Your work is said, by the critics, to be going through abstraction, realism, expressionism and Fauvism. Do you agree to this gathering of “isms” as definitions or a summary of the way we see your work?

I disagree. They are grotesque approximations. Besides, one serious error of critical approach is to associate artistic forms by vague appearance rather than seeking evidence of a relationship between creative processes.

There is an immense diversity in the painting that is displayed today. Moreover, next to this, the painters end up going through a time of performances, installations, video art, etc. How do you see Brazilian art, at the moment, and more specifically, the painting? And your particular moment, now?

The painting, at the beginning, created between caves, anointed, unique, is subject to inclusion, when consolidated, in socially established practices. The rites are mostly aimed at the collective space that already contained elements of communication. I think it is a mistake to associate communication practices with aesthetic information. At the moment, Brazilian art is keeping up with the contemporary global system. The painting started to miss the necessary environment for its propagation, as it requires a reflexive relationship, a sensory availability, hardly achieved out of the differentiated niche. Installations, videos, these performances have original missions, focused on media stocks, space communications. Make painting and keeping up with the current universal network that aligns with Lascaux to Giacometti, requires effort to stay somewhat accustomed to the immediacy of nervous markets. My moment, Claudius, as you suggested, it is to concentrate on painting and neighborhoods.

How is this choice of oil, for someone who had watercolor drawing displays at the beginning? What does it bring as vigor to your painting?

The passages through transparency, which is all watercolor in itself, lead me to transpose matteric solutions to painting, that required successive plans of brush strokes. The practical difficulties of oil, its opacity, its inaction in shifts, ended up working as a challenge before the bodily gesture, which now requires a specific solution for each stroke.

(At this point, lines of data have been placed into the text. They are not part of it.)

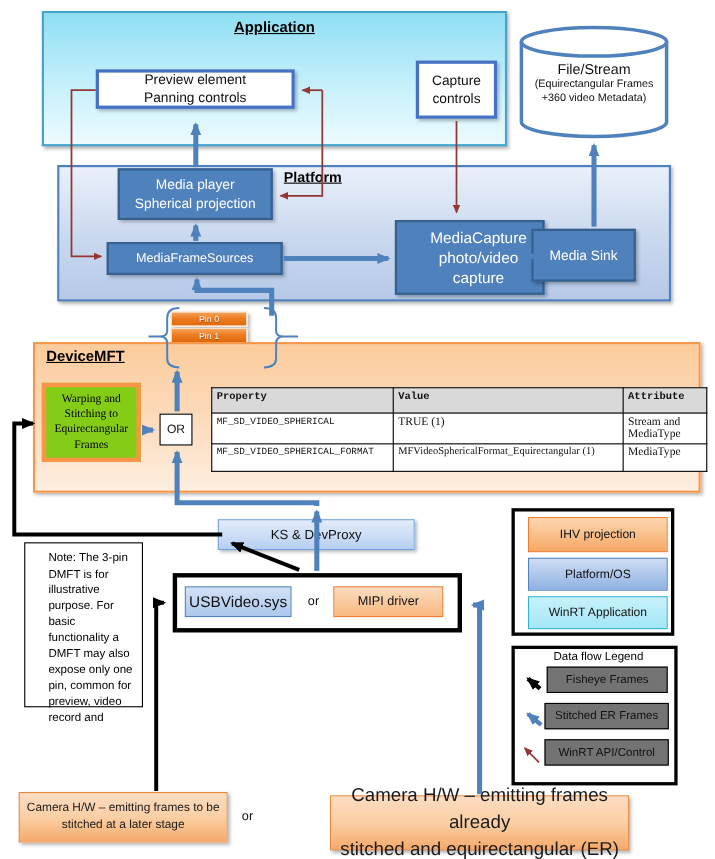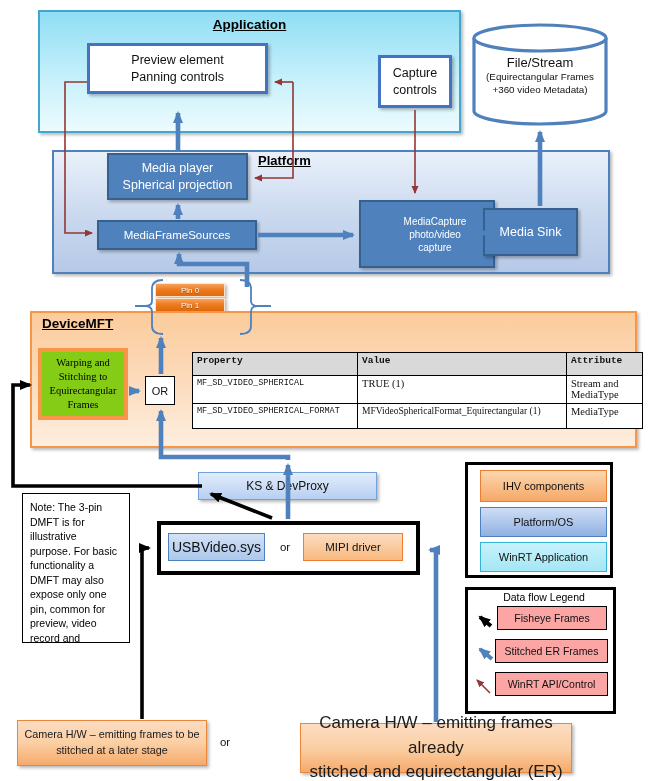--- a/index.html
+++ b/index.html
@@ -48,71 +48,71 @@
   .ks{left:198px;top:472px;width:179px;height:28px;font-size:12px;
     background:linear-gradient(180deg,#e3edfa,#b7cff2);border:1.5px solid #6fa1dc;}
   .drvwrap{left:157px;top:521px;width:263px;height:54px;background:#fff;border:4px solid #000;}
   .usb{left:168px;top:533px;width:97px;height:28px;font-size:14px;
     background:linear-gradient(180deg,#d3e2f6,#acc8ec);border:1.5px solid #4f81bd;}
   .mipi{left:303px;top:533px;width:100px;height:28px;font-size:11.5px;
     background:linear-gradient(180deg,#fcdcc0,#f8b97f);border:1.5px solid #ed7d31;}
   .orlbl{font-size:11.5px;color:#111;}
 
   .note{left:22px;top:493px;width:108px;height:150px;background:#fff;border:1.5px solid #000;
-    font-size:10.5px;line-height:14.5px;padding:6px 4px 0 7px;color:#000;}
+    font-size:10.5px;line-height:14.5px;padding:6px 4px 0 21px;color:#000;}
 
   .leg1{left:465px;top:462px;width:148px;height:116px;background:#fff;border:3px solid #000;}
   .leg-ihv{left:480px;top:470px;width:127px;height:32px;font-size:11px;
     background:linear-gradient(180deg,#fcd7b0,#f6a866);border:1.5px solid #ed7d31;}
   .leg-pos{left:480px;top:507px;width:127px;height:30px;font-size:11px;
     background:linear-gradient(180deg,#cfdef5,#8fb1e2);border:1.5px solid #4f81bd;}
   .leg-win{left:480px;top:542px;width:127px;height:30px;font-size:11px;
     background:linear-gradient(180deg,#c8f2fb,#a4e6f5);border:1.5px solid #33b3d6;}
 
   .leg2{left:465px;top:587px;width:151px;height:127px;background:#fff;border:3px solid #000;}
   .df-title{left:478px;top:591px;width:132px;font-size:10.5px;text-align:center;color:#000;}
-  .df-item{background:#fca5a5;border:1.3px solid #000;font-size:10.5px;}
+  .df-item{background:#737373;border:1.3px solid #000;font-size:10.5px;}
 
   .cam{background:linear-gradient(180deg,#fcdcc2 0%,#fbcfa4 50%,#f5aa6b 100%);
     border:1.5px solid #e8883a;font-size:10.8px;line-height:1.45;color:#1a1a1a;}
 
   svg.overlay{position:absolute;left:0;top:0;width:650px;height:781px;z-index:50;pointer-events:none;}
   .cyl-text{left:472px;top:55px;width:136px;text-align:center;z-index:10;}
   .cyl-title{font-size:13px;margin-bottom:1px;}
   .cyl-sub{font-size:9.8px;line-height:1.3;}
 </style>
 </head>
 <body>
 
 <div id="stage">
 
   <div class="abs app-sec shadow">
     <div class="abs sec-title" style="left:0;top:5px;width:100%;text-align:center;">Application</div>
   </div>
-  <div class="abs box wbox shadow ml" style="left:87px;top:43px;width:181px;height:51px;">Preview element
+  <div class="abs box wbox shadow ml" style="left:87px;top:63px;width:181px;height:36px;">Preview element
 Panning controls</div>
   <div class="abs box wbox shadow ml" style="left:378px;top:55px;width:74px;height:53px;">Capture
 controls</div>
 
   <svg class="abs" style="left:470px;top:23px;" width="140" height="106">
     <path d="M4,15 L4,88 A66,13 0 0 0 136,88 L136,15" fill="#ffffff" stroke="#4f81bd" stroke-width="3.2"></path>
     <ellipse cx="70" cy="15" rx="66" ry="13" fill="#ffffff" stroke="#4f81bd" stroke-width="3.2"></ellipse>
   </svg>
   <div class="abs cyl-text">
     <div class="cyl-title">File/Stream</div>
     <div class="cyl-sub ml">(Equirectangular Frames
 +360 video Metadata)</div>
   </div>
 
   <div class="abs plat-sec shadow"></div>
   <div class="abs sec-title" style="left:258px;top:153px;font-size:13px;">Platform</div>
   <div class="abs box bnode shadow ml" style="left:107px;top:153px;width:141px;height:47px;font-size:12.5px;">Media player
 Spherical projection</div>
   <div class="abs box bnode shadow" style="left:97px;top:220px;width:160px;height:30px;font-size:11.5px;">MediaFrameSources</div>
-  <div class="abs box bnode shadow ml" style="left:359px;top:200px;width:136px;height:68px;font-size:10px;padding-left:16px;">MediaCapture
+  <div class="abs box bnode shadow ml" style="left:359px;top:200px;width:136px;height:68px;font-size:14px;padding-left:16px;">MediaCapture
 photo/video
 capture</div>
   <div class="abs box bnode shadow" style="left:483px;top:208px;width:95px;height:48px;font-size:12.5px;">Media Sink</div>
 
   <div class="abs box pin shadow" style="top:283px;">Pin 0</div>
   <div class="abs box pin shadow" style="top:298px;">Pin 1</div>
   <div class="abs box pin shadow" style="top:313px;">Pin 2</div>
 
   <div class="abs dmft-sec shadow"></div>
   <div class="abs sec-title" style="left:42px;top:316px;">DeviceMFT</div>
@@ -154,21 +154,21 @@
 illustrative
 purpose. For basic
 functionality a
 DMFT may also
 expose only one
 pin, common for
 preview, video
 record and</div>
 
   <div class="abs leg1"></div>
-  <div class="abs box leg-ihv">IHV components</div>
+  <div class="abs box leg-ihv">IHV projection</div>
   <div class="abs box leg-pos">Platform/OS</div>
   <div class="abs box leg-win">WinRT Application</div>
 
   <div class="abs leg2"></div>
   <div class="abs df-title">Data flow Legend</div>
   <div class="abs box df-item" style="left:497px;top:606px;width:110px;height:24px;">Fisheye Frames</div>
   <div class="abs box df-item" style="left:495px;top:639px;width:113px;height:24px;">Stitched ER Frames</div>
   <div class="abs box df-item" style="left:495px;top:672px;width:113px;height:24px;">WinRT API/Control</div>
 
   <div class="abs box cam shadow ml" style="left:17px;top:720px;width:190px;height:46px;">Camera H/W – emitting frames to be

This is your first solo in Bahia. How do you see this presentation in a place where you have not presented your work before, and how the works were selected, are they all new to the display of Paul Darzé Gallery?

Although it is my first display in Bahia, the relationship with Paul already has at least a decade. In this respect I feel a climate of continuity of work as well, I feel it is a good timing for this. The works of the display are almost all new, except for two paintings exhibited in 2007 at a news conference at the Latin American Memorial in São Paulo. All the works listed for the show follow this orientation: paintings done in the last five years, hidden pictures and saved pictures, thereby giving the idea of possible latitudes of my repertoire in oil. The choice had the contribution of Paulo and Thaís’s looks, curated by Vera Novis.